Olumlama olarak da adlandırılabilecek bu mantra, eğer doğru kullanılırsa çeşitli iyi sonuçlar da elde edilmesini sağlıyor. Örneğin, hayata olumlu bir bakış açısına sahip olmak kronik stresin azaltılmasına, bedensel enflamasyonun azalmasına, hastalıklara karşı direncin geliştirilmesine, sağlıklı yaşam süresinin desteklenmesine, daha sağlıklı kararlar alabilmeye, öğrenme ve gelişme kapasitemizin genişlemesine klinik olarak yardımcı oluyor.

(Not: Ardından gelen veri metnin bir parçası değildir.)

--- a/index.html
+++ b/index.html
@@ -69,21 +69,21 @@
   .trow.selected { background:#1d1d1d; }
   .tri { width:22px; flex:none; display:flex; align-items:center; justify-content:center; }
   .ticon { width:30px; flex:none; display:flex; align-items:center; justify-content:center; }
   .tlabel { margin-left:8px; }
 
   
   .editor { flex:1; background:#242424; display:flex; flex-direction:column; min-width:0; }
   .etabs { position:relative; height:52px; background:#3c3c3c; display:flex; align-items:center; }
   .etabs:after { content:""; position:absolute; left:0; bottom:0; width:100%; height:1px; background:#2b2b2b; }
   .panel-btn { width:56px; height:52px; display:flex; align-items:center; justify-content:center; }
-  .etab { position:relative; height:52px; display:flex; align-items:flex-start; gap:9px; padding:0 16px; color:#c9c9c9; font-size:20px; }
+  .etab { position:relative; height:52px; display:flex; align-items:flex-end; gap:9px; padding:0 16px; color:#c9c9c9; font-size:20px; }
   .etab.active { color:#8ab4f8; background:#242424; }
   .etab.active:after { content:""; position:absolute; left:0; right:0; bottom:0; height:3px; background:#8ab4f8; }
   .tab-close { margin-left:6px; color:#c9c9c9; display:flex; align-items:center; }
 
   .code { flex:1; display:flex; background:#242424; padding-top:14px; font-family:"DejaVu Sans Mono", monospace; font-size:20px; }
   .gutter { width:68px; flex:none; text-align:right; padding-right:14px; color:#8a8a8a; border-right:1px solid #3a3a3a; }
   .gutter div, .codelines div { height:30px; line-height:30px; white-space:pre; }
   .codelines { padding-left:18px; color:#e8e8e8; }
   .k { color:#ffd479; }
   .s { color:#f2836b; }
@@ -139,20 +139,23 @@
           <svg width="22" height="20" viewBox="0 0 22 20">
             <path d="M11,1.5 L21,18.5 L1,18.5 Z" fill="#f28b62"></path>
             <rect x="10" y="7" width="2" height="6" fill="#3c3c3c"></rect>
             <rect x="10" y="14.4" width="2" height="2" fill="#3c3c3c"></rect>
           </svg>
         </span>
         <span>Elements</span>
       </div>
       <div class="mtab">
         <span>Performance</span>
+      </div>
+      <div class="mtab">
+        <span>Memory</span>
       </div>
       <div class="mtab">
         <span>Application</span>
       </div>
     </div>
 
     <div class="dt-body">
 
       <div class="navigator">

Aynı zamanda pozitif bir iç ses geliştirmek, öz sevgi ve güvenin desteklenmesinde, zihinsel ve duygusal dayanıklılığın geliştirilmesinde çok önemli bir role sahiptir. Kişiyi güçlendiren cümlelerin tekrar edilmesi -örneğin mantralar- araştırmalara göre gerçekten iyi olma halini desteklemektedir.

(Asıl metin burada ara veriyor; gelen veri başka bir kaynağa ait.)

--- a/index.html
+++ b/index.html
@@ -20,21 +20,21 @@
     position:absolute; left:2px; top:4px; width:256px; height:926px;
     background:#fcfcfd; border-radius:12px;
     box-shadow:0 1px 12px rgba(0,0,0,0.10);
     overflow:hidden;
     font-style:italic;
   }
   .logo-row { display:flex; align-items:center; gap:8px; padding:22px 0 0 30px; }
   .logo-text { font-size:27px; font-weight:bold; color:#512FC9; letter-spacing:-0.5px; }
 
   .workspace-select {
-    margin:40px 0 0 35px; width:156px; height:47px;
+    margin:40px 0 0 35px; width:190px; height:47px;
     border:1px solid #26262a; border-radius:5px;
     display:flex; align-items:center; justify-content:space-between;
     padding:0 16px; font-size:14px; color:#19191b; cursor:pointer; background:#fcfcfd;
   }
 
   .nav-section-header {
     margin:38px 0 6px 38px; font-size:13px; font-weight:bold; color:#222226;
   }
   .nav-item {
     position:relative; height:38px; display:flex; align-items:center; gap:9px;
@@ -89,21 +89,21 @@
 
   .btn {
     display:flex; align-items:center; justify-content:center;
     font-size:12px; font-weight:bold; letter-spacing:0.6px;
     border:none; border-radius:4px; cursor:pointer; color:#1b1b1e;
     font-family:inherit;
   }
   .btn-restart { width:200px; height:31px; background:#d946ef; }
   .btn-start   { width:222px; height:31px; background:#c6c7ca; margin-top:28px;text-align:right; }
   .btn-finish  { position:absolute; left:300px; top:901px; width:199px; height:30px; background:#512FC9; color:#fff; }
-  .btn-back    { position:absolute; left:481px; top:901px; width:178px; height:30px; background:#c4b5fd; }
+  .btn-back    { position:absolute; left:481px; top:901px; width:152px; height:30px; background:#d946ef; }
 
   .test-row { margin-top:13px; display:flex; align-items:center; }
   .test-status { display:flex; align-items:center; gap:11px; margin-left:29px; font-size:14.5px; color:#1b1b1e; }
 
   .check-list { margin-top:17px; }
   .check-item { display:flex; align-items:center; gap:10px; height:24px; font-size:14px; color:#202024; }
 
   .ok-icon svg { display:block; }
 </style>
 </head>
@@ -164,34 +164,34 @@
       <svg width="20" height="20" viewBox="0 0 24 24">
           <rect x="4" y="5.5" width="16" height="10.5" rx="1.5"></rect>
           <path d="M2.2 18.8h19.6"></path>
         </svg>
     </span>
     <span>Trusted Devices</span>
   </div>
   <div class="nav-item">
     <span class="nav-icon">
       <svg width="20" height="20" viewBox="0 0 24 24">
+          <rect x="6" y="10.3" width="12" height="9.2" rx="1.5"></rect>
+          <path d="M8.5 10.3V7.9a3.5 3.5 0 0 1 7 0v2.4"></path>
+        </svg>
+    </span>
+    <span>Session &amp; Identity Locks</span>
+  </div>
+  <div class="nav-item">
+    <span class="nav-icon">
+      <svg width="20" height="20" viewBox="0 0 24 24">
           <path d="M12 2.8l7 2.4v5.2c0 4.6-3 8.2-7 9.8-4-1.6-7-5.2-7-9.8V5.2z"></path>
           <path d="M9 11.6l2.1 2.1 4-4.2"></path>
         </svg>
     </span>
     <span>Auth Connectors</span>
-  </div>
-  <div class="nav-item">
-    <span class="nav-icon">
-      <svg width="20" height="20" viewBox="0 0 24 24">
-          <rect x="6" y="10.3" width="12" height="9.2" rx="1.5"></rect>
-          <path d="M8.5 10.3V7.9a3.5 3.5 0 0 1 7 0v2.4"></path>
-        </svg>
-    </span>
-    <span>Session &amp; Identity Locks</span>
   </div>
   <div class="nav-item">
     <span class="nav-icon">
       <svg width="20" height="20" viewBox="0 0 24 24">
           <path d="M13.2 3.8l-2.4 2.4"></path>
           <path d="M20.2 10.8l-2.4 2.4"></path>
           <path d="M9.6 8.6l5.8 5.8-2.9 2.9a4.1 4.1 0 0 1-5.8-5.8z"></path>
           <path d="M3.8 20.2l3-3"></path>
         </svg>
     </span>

Şans mı Yoksa Ayrıcalık mı? 

Lucky Girl Syndrome, hayallerin gerçekleştirilmesi için “çaba gösterme” gerekliliğini tamamen göz ardı ediyor. Hayatta sürdürülebilir güzellikler tek bir gecede, tamamen şansla gerçekleşmez. Eğer biz doğru yönde adım atar ve çabalarsak ancak iyi niyetle birlikte hayatımıza güzellikleri çekebiliriz. Her güzel deneyimin şans eseri veya evrenin bir hediyesi olduğunu düşünmek, modern yaşamın üzerine kurulu bazı ayrıcalıkların görmezden gelinmesine neden olur. Ayrıcalıklarımıza gözlerimizi kapamak, ayrıcalıkları olmayan insanların yaşamları boyunca karşılaştıkları zorlukları görmezden gelmek anlamına gelir. Gerçek anlamda eşitliği benimseyebilmek için, ayrıcalıkların bize nerede ve ne zaman yardımcı olduğunu veya aksine bizi hak ettiğimiz bir başarıdan alıkoyduğunu görebilmemiz gerekiyor. Ancak bu şekilde eksikliğinden zarar gören kişiler için daha eşit şartlar yaratılabilir, ayrıcalıklardan faydalanan kişiler ise “şanslarının” aslında modern yaşamın fırsat dengesizliğinden kaynaklandığını anlayabilir. Bu etiketle paylaşılan videolarda, güzel deneyimler yaşadıklarını söyleyen kişiler genellikle iyi görünümlü, zayıf, beyaz tenli, heteroseksüel ve genellikle yüksek sosyo-ekonomik gelire sahip olan kişilerdir. Genetik yatkınlık ve doğdukları ailenin zenginliği gibi kontrol edemediğimiz unsurların, tüm bu “şansların” aslında toplumsal güzellik algısına uygun olmaktan, maddi güce sahip olmaktan, etnik kökenden, cinsel kimlikten ve yönelimden kaynaklandığını unutuyoruz.

Toksik Pozitif Olma! 

Hayata karşı olumlu bir bakış açısına sahip olmak, destekleyici bir iç ses geliştirmek, etrafa pozitif düşünceler ve duygular yaymak gerçekten güzel deneyimler yaşamamıza yardımcı olur. Zaten istediğimiz hayatın içinde olduğumuzu düşünmek, manifestation yapmak, sürekli eksiklik aramak yerine şükretmek, bolluk zihniyeti geliştirmek, ruhsal sağlığımızı desteklemek anlamına gelir. Bu gelişim zihniyeti bizi hayallerimize doğru adım atmaya, gerekli çabayı göstermeye çağırır. Ancak bu çaba ve çalışma miktarı, maalesef modern yaşamın dayattığı ayrıcalıkların varlığına göre şekillenir. Manifestasyon yapmak, bazı “ayrıcalıklara sahip” kişiler için kolay ve zahmetsiz olabilirken, bazıları için gerçekten içsel ve dışsal çalışma, çaba ve sağlam bir inanç gerektiren zorlu bir uygulamaya dönüşebilir. Bu ince ayrım, hayatın en gerçekçi ve maalesef acımasız hallerinde ne ölçüde desteklendiğimizi belirler.